Go over the lines below, and when one contains the word "span", copy it.

Dataset items:
=== Section Start ===
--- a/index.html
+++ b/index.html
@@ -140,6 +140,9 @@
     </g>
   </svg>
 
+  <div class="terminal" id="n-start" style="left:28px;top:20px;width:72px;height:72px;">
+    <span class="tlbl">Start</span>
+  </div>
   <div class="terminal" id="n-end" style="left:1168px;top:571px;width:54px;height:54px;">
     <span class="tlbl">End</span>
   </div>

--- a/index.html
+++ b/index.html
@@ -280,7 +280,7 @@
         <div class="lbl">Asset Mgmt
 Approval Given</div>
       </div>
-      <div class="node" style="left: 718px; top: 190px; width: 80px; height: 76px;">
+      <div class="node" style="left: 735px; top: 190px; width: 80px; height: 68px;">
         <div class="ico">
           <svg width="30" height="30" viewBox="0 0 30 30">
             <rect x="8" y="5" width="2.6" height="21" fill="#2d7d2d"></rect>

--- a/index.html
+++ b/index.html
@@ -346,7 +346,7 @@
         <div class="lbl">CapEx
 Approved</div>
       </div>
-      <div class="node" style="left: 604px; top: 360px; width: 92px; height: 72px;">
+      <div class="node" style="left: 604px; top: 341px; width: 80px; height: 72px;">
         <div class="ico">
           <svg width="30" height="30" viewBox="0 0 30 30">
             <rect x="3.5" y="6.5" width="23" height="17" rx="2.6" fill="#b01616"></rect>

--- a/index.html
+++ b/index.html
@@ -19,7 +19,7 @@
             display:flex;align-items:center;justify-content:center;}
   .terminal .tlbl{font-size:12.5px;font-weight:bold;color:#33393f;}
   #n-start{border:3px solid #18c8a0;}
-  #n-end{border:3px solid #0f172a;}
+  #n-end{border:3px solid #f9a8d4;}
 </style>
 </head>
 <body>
=== Section End ===
_Expected output_
+    <span class="tlbl">Start</span>
     <span class="tlbl">End</span>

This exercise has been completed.